§ Exercise requirements
For this exercise, write out the full listing that follows exactly and skip its pictures.
[Input data — start]
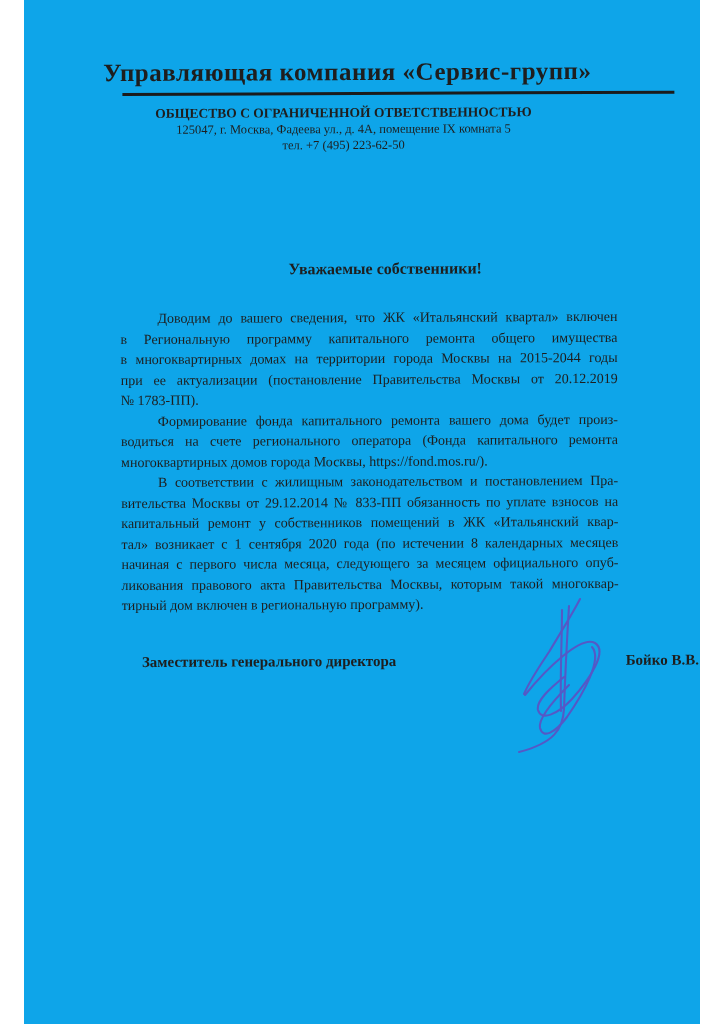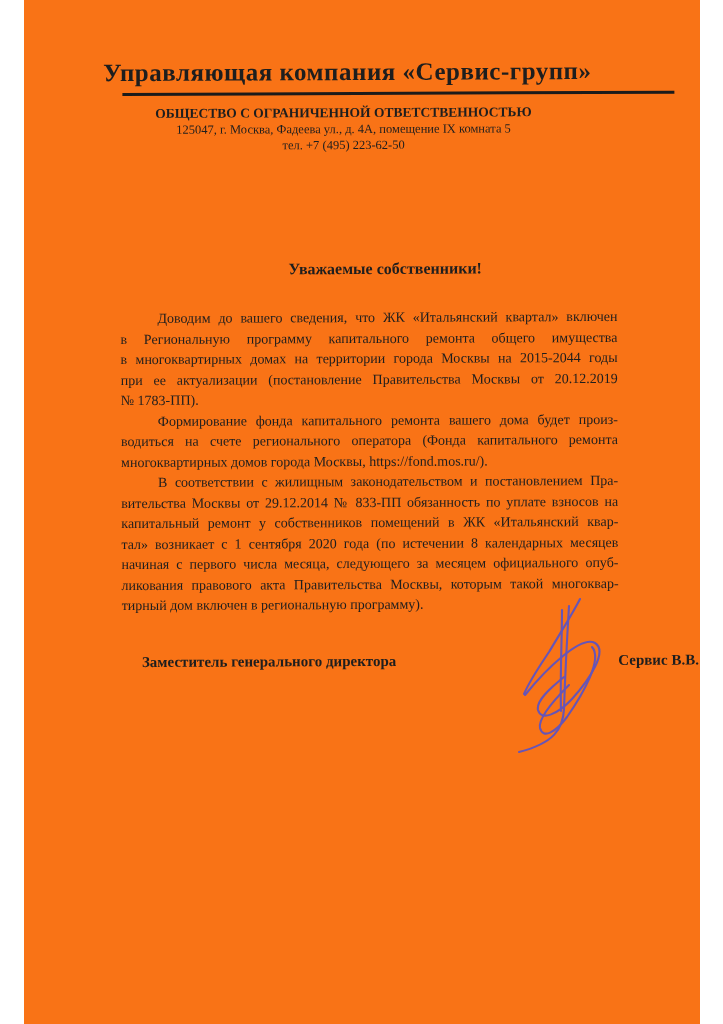--- a/index.html
+++ b/index.html
@@ -12,7 +12,7 @@
     width: 676px;
     height: 1024px;
     margin: 0 auto;
-    background: #f97316;
+    background: #0ea5e9;
     overflow: hidden;
     font-family: "Liberation Serif", "DejaVu Serif", serif;
     color: #1e1e1e;

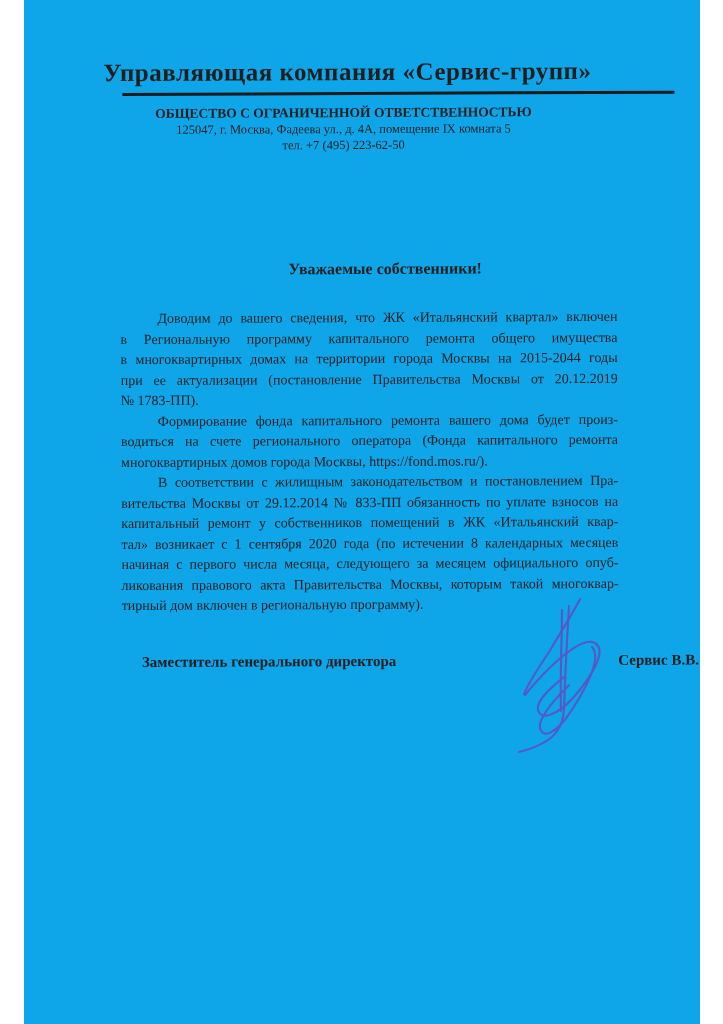--- a/index.html
+++ b/index.html
@@ -150,7 +150,7 @@
 
     <div class="sig-row">
       <span>Заместитель генерального директора</span>
-      <span>Сервис В.В.</span>
+      <span>Бойко В.В.</span>
     </div>
 
   </div>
[Input data — finish]
§ Task solution
--- a/index.html
+++ b/index.html
@@ -12,7 +12,7 @@
     width: 676px;
     height: 1024px;
     margin: 0 auto;
-    background: #f97316;
+    background: #0ea5e9;
     overflow: hidden;
     font-family: "Liberation Serif", "DejaVu Serif", serif;
     color: #1e1e1e;

--- a/index.html
+++ b/index.html
@@ -150,7 +150,7 @@
 
     <div class="sig-row">
       <span>Заместитель генерального директора</span>
-      <span>Сервис В.В.</span>
+      <span>Бойко В.В.</span>
     </div>
 
   </div>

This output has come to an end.